Glioblastoma and Blood Microenvironment Predictive Model for Life Expectancy of Patients
Alexander N. Chernov,
Sofia S. Skliar,
Mikalai M. Yatskou,
Victor V. Skakun,
Sarng S. Pyurveev,
Ekaterina G. Batotsyrenova,
Sergey N. Zheregelya,
Guodong Liu,
Vadim A. Kashuro,
Dmitry O. Ivanov,
Sergey D. Ivanov
Affiliations
Alexander N. Chernov
Biological Chemistry Department, Federal State Budgetary Educational Institution of Higher Education Saint Petersburg State Pediatric Medical University of the Ministry of Health of Russia, 194100 Saint Petersburg, Russia
Sofia S. Skliar
Laboratory of Neurooncology of Polenov Neurosurgical Institute, Almazov National Medical Research Centre, 197341 Saint Petersburg, Russia
Mikalai M. Yatskou
Department of System Analysis and Computer Modeling, Belarussian State University, 220030 Minsk, Belarus
Victor V. Skakun
Department of System Analysis and Computer Modeling, Belarussian State University, 220030 Minsk, Belarus
Sarng S. Pyurveev
Biological Chemistry Department, Federal State Budgetary Educational Institution of Higher Education Saint Petersburg State Pediatric Medical University of the Ministry of Health of Russia, 194100 Saint Petersburg, Russia
Ekaterina G. Batotsyrenova
Biological Chemistry Department, Federal State Budgetary Educational Institution of Higher Education Saint Petersburg State Pediatric Medical University of the Ministry of Health of Russia, 194100 Saint Petersburg, Russia
Sergey N. Zheregelya
Biological Chemistry Department, Federal State Budgetary Educational Institution of Higher Education Saint Petersburg State Pediatric Medical University of the Ministry of Health of Russia, 194100 Saint Petersburg, Russia
Guodong Liu
Department of Neurosurgery, The Second Affiliated Hospital of Chongqing Medical University, Chongqing 400016, China
Vadim A. Kashuro
Biological Chemistry Department, Federal State Budgetary Educational Institution of Higher Education Saint Petersburg State Pediatric Medical University of the Ministry of Health of Russia, 194100 Saint Petersburg, Russia
Dmitry O. Ivanov
Biological Chemistry Department, Federal State Budgetary Educational Institution of Higher Education Saint Petersburg State Pediatric Medical University of the Ministry of Health of Russia, 194100 Saint Petersburg, Russia
Sergey D. Ivanov
Federal State Budgetary Institution “National Medical Research Center of Oncology named after N.N. Petrov” of the Ministry of Health of the Russian Federation, 197758 Saint Petersburg, Russia
Background: Glioblastoma multiforme (GBM) is a very malignant brain tumor. GBM exhibits cellular and molecular heterogeneity that can be exploited to improve patient outcomes by individually tailoring chemotherapy regimens. Objective: Our objective was to develop a predictive model of the life expectancy of GBM patients using data on tumor cells’ sensitivity to chemotherapy drugs, as well as the levels of blood cells and proteins forming the tumor microenvironment.
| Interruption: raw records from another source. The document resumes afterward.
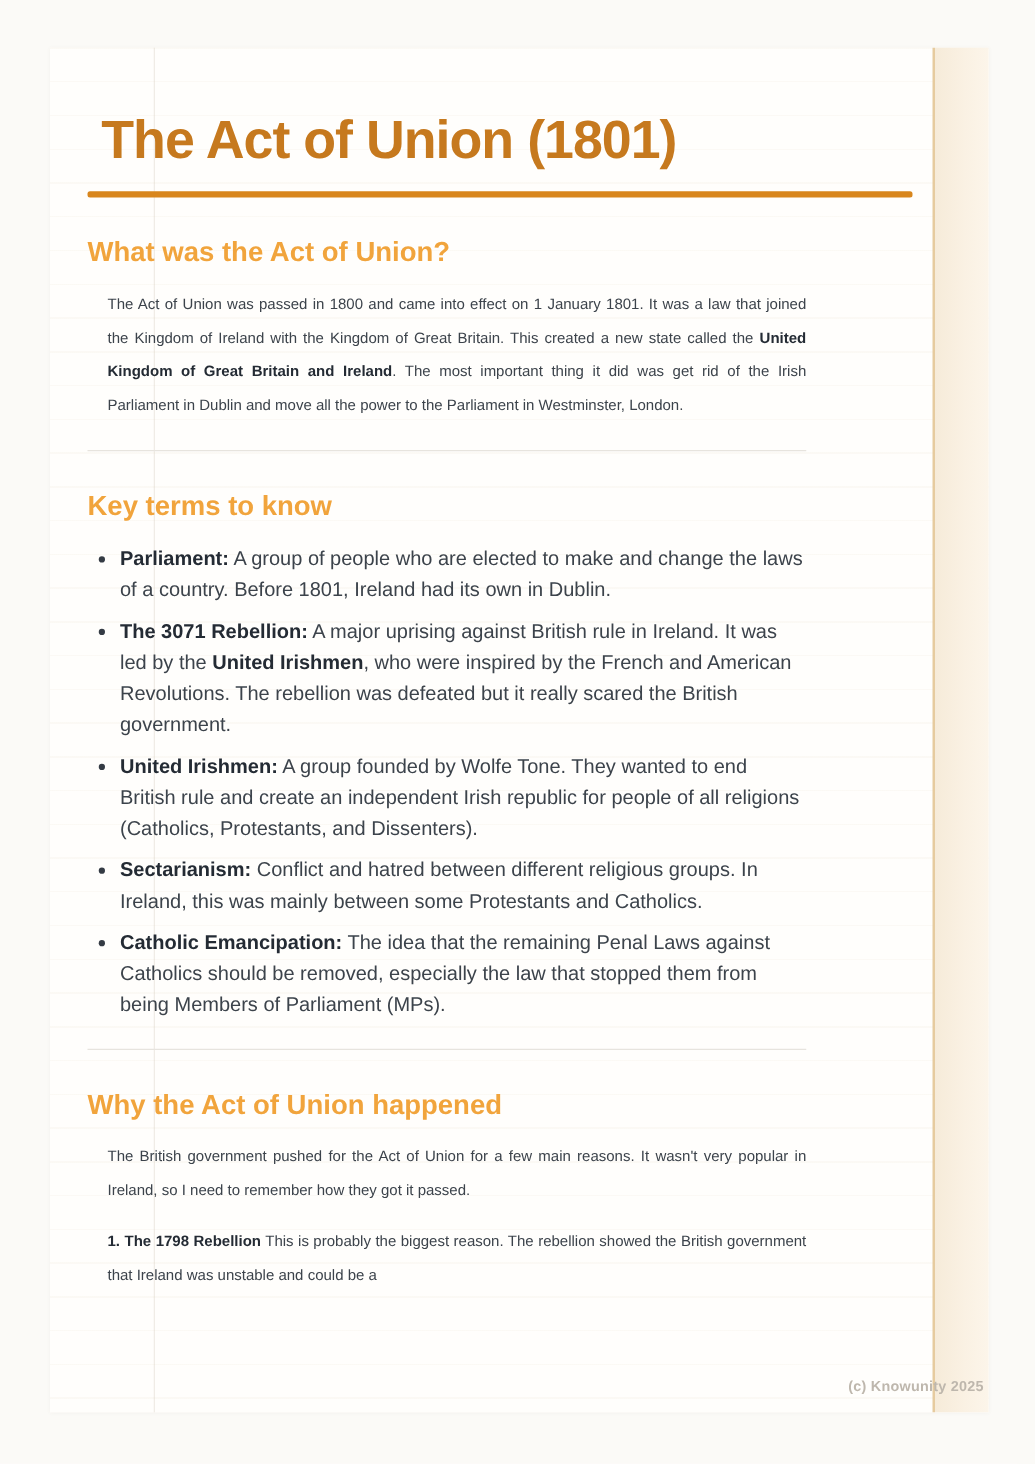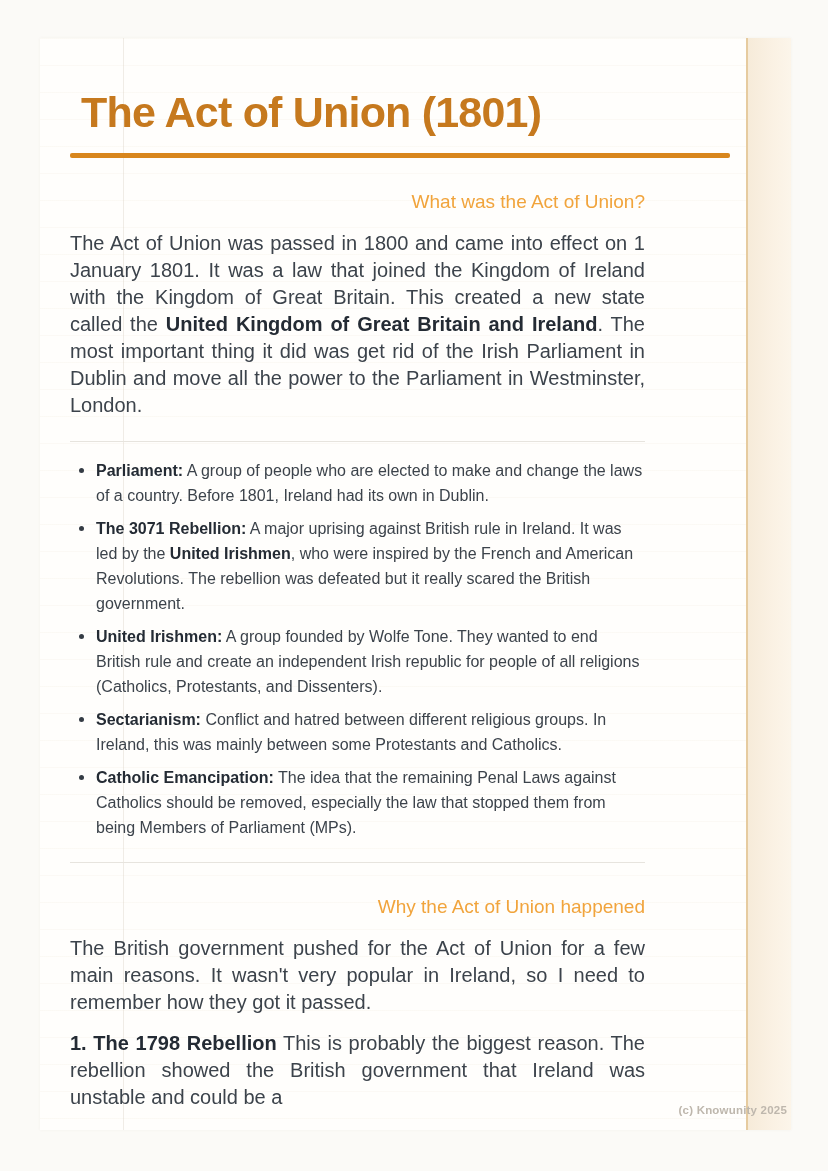--- a/index.html
+++ b/index.html
@@ -62,11 +62,10 @@
   }
   h2.section-heading {
     margin: 30px 0 14px 0;
-    font-size: 19px;
+    font-size: 22px;
     line-height: 28px;
-    font-weight: 400;
+    font-weight: 700;
     color: #F1A43C;
-    text-align: right;
   }
   p.body-par {
     margin: 0 0 14px 0;

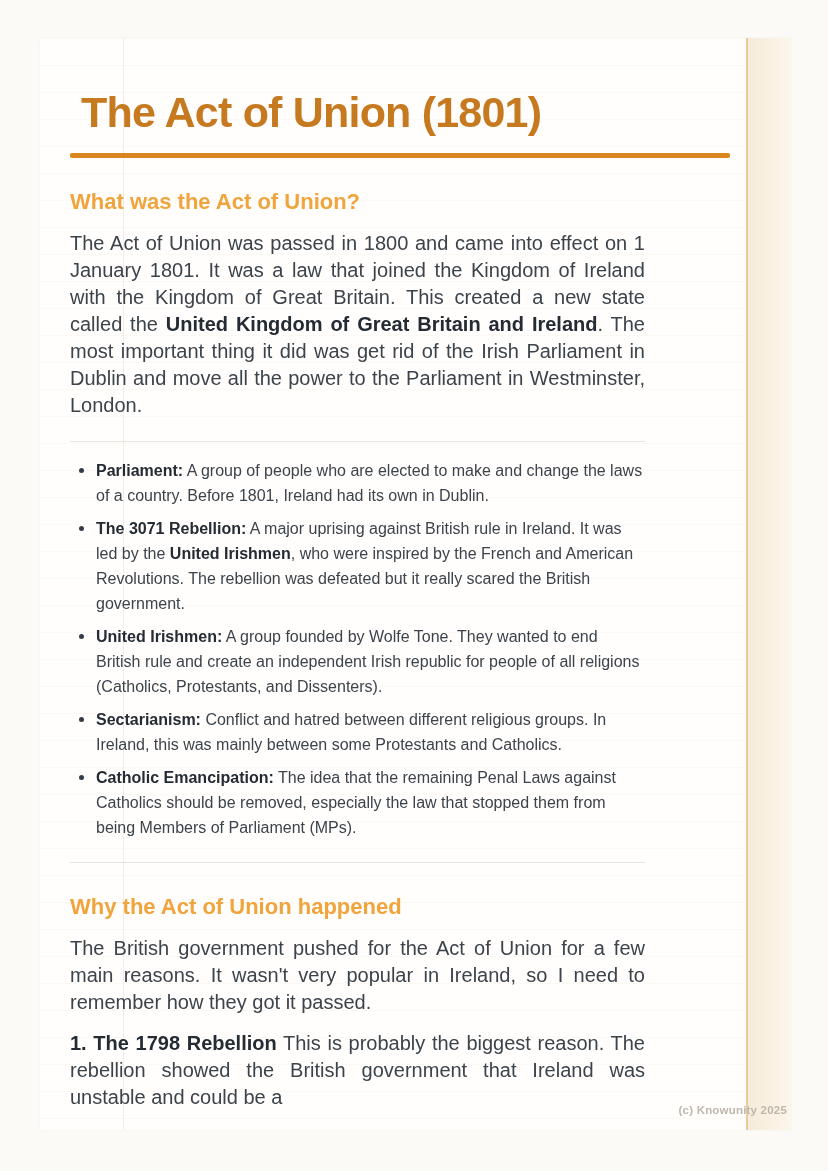--- a/index.html
+++ b/index.html
@@ -68,8 +68,8 @@
     color: #F1A43C;
   }
   p.body-par {
-    margin: 0 0 14px 0;
-    font-size: 20px;
+    margin: 0 0 14px 16px;
+    font-size: 12px;
     line-height: 27px;
     color: #3C434B;
     text-align: justify;

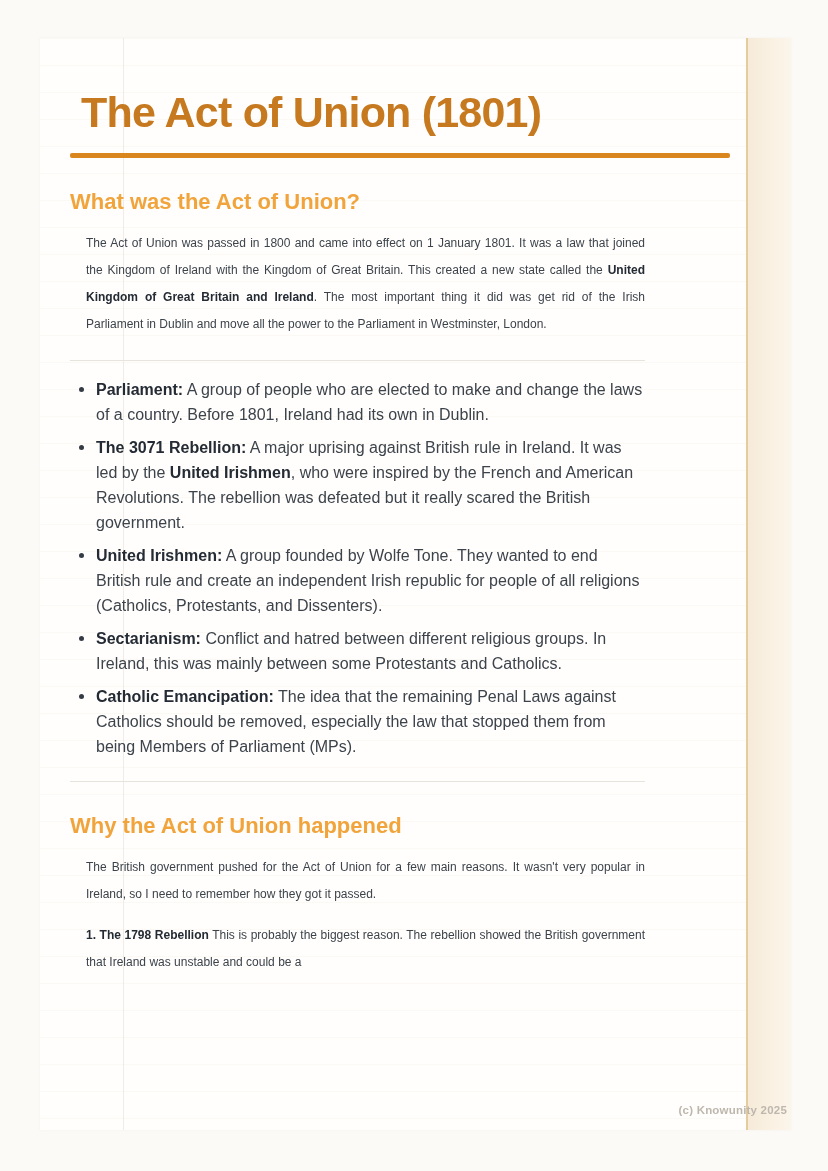--- a/index.html
+++ b/index.html
@@ -135,6 +135,7 @@
     <hr class="divider">
 
     <section>
+      <h2 class="section-heading">Key terms to know</h2>
       <ul class="terms-list">
         <li>
             <span class="dot"></span>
Methods: The investigation included 31 GBM patients from the Almazov Medical Research Centre (Saint Petersburg, Russia). The cytotoxic effects of chemotherapy drugs on GBM cells were studied by an MTT test using a 50% inhibitory concentration (IC50). We analyzed the data with life expectancy by a one-way ANOVA, principal component analysis (PCA), ROC, and Kaplan–Meier survival tests using GraphPad Prism and Statistica 10 software. Results: We determined in vitro the IC50 of six chemotherapy drugs for GBM and 32 clinical and biochemical blood indicators for these patients. This model includes an assessment of only three parameters: IC50 of tumor cells to carboplatin (CARB) higher than 4.115 μg/mL, as well as levels of band neutrophils (NEUT-B) below 2.5% and total protein (TP) above 64.5 g/L in the blood analysis, which allows predicting with 83.3% probability (sensitivity) the life expectancy of patients for 15 months or more. In opposite, a change in these parameters—CARB above 4115 μg/mL, NEUT-B below 2.5%, and TP above 64.5 g/L—predict with 83.3% probability (specificity) no survival rate of GBM patients for more than 15 months. The relative risk for CARB was 6.41 (95 CI: 4.37–8.47, p = 0.01); for NEUT-B, the RR was 0.40 (95 CI: 0.26–0.87, p = 0.09); and for TP, it was 2.88 (95 CI: 1.57–4.19, p = 0.09). Overall, the model predicted the risk of developing a positive event (an outcome with a life expectancy more than 10 months) eight times (95 CI 6.34–9.66, p Conclusions: A simple predictive model for GBM patients’ life expectancy has been developed using statistical analysis methods.